PLAINTIFF’S EXPERT’S AFFIDAVIT DID NOT RAISE A QUESTION OF FACT IN THIS MEDICAL MALPRACTICE ACTION; DEFENDANTS’ MOTION FOR SUMMARY JUDGMENT SHOULD HAVE BEEN GRANTED (FIRST DEPT).
The First Department, reversing Supreme Court, determined the defendants’ motion for summary judgment in this medical malpractice action should have been granted. Plaintiff’s expert’s affidavit did not raise a question of fact:
… [P]laintiff alleges that due to defendants’ negligence in diagnosing a skull fracture during an emergency room visit …, he sustained permanent and disabling neurological damage. …

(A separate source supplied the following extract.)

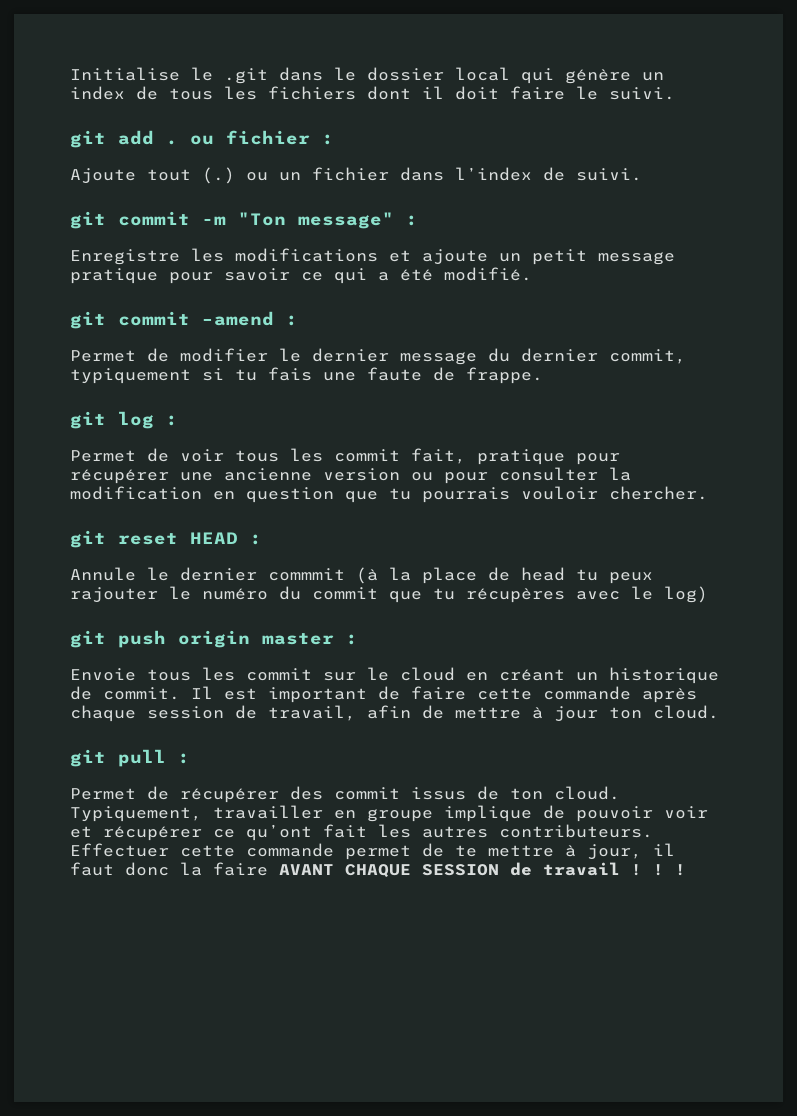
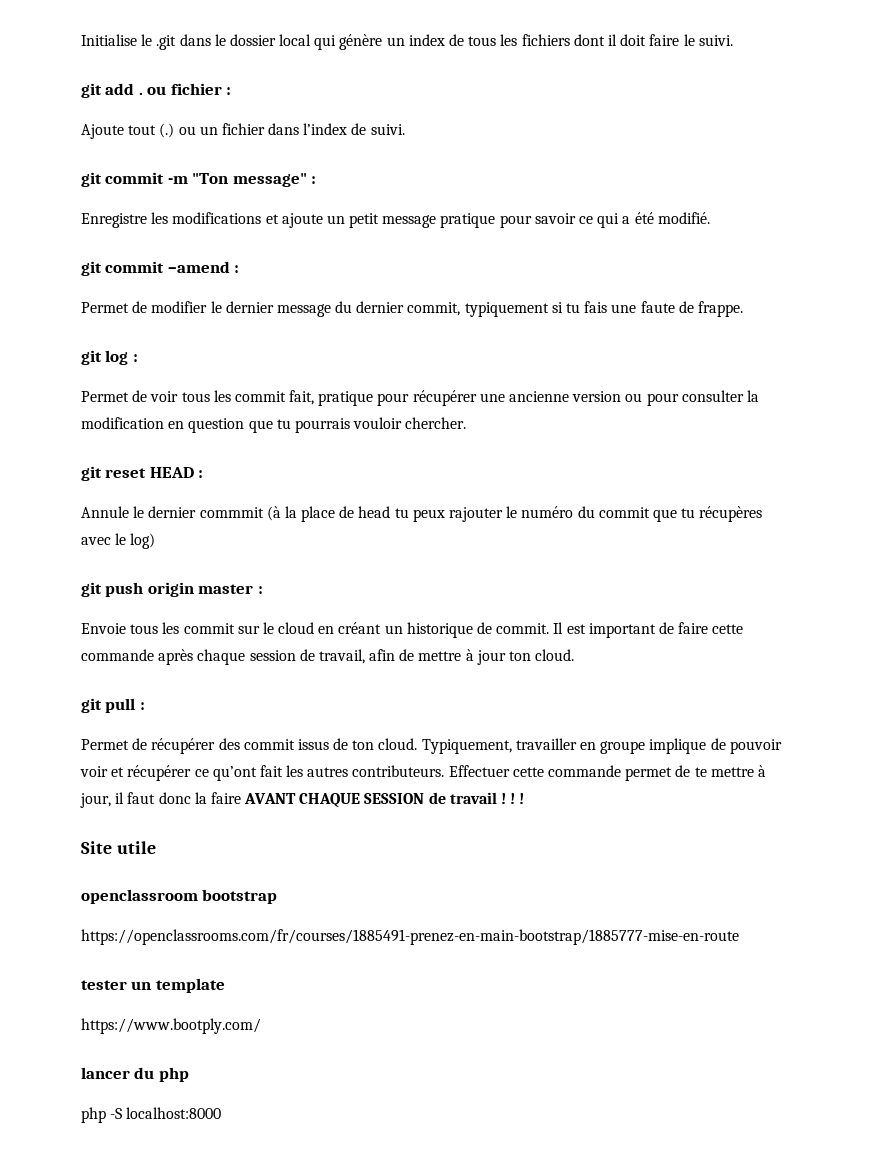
(686, 870) none -> [81,841,156,854] [81,889,278,904] [81,929,739,945] [81,978,225,993] [81,1018,261,1034] [81,1067,189,1082] [81,1107,222,1123] // Site utile // openclassroom bootstrap // https://openclassrooms.com/fr/courses/1885491-prenez-en-main-bootstrap/1885777-mise-en-route // tester un template // https://www.bootply.com/ // lancer du php // php -S localhost:8000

Defendants’ expert opined that defendants did not depart from good and accepted practice by not ordering a CT head scan based on plaintiff’s initial clinical presentation in the emergency room. Defendants’ expert opined that plaintiff did not meet any of the criteria of the Canadian CT Head Rule (CCHR) used in the emergency room setting to determine which head injuries warrant CT imaging. [P]laintiff did not exhibit any neurological deficits, such as loss of consciousness, vomiting, headaches, or dizziness, and he was alert and mobile.
In opposition, plaintiff submitted a conclusory affirmation that failed to specifically address the criteria relied upon by defendants’ expert in opining that plaintiff’s presentation did not warrant further investigation of a possible skull fracture.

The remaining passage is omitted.